#### REQUIRED WORK
Count the lines below that hold the word "Gift" and say how many, with no other text.

#### SOURCE DATA
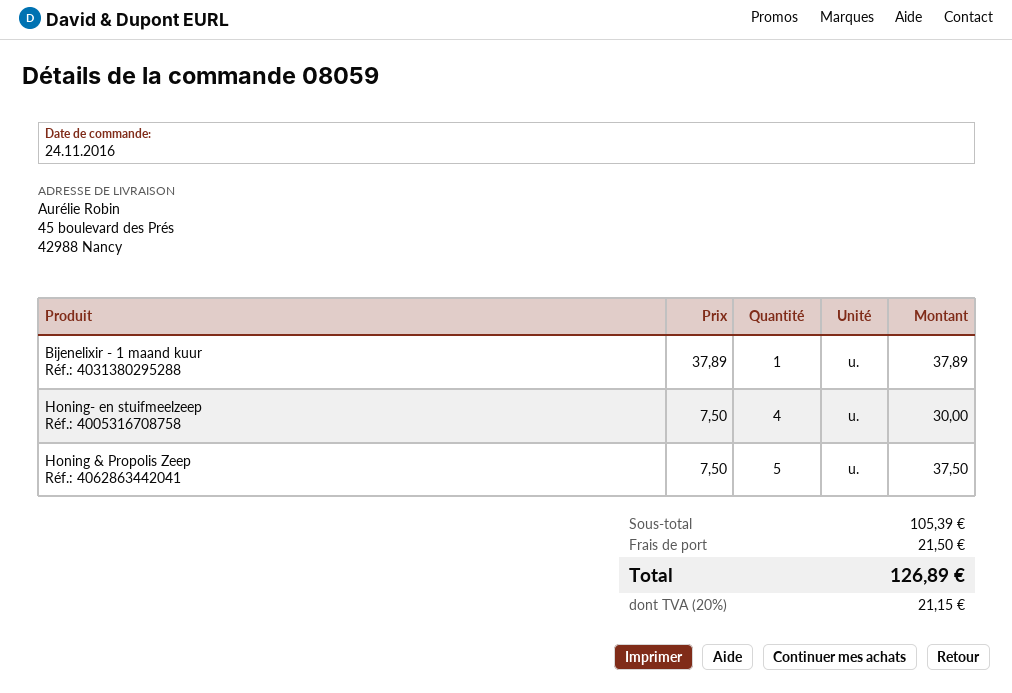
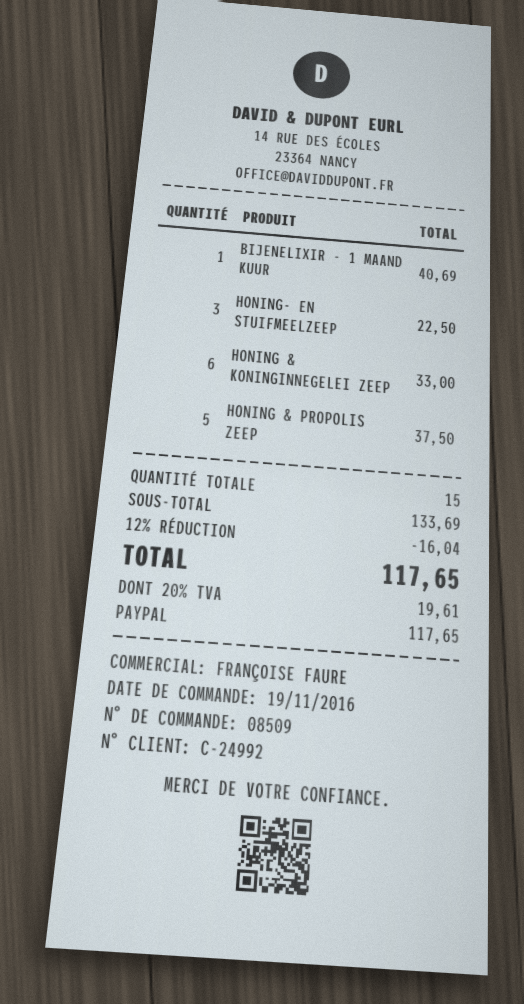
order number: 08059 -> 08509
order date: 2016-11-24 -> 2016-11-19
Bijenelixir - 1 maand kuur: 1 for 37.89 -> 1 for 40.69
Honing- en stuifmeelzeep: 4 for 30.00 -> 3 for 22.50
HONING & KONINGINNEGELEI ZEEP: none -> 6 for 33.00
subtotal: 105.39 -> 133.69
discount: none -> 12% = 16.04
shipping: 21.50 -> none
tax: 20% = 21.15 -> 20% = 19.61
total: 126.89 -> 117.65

---

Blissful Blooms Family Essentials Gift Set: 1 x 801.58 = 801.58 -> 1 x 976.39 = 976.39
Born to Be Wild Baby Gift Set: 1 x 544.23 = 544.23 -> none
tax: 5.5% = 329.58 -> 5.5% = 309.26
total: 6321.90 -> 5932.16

#### WRITTEN RESPONSE
2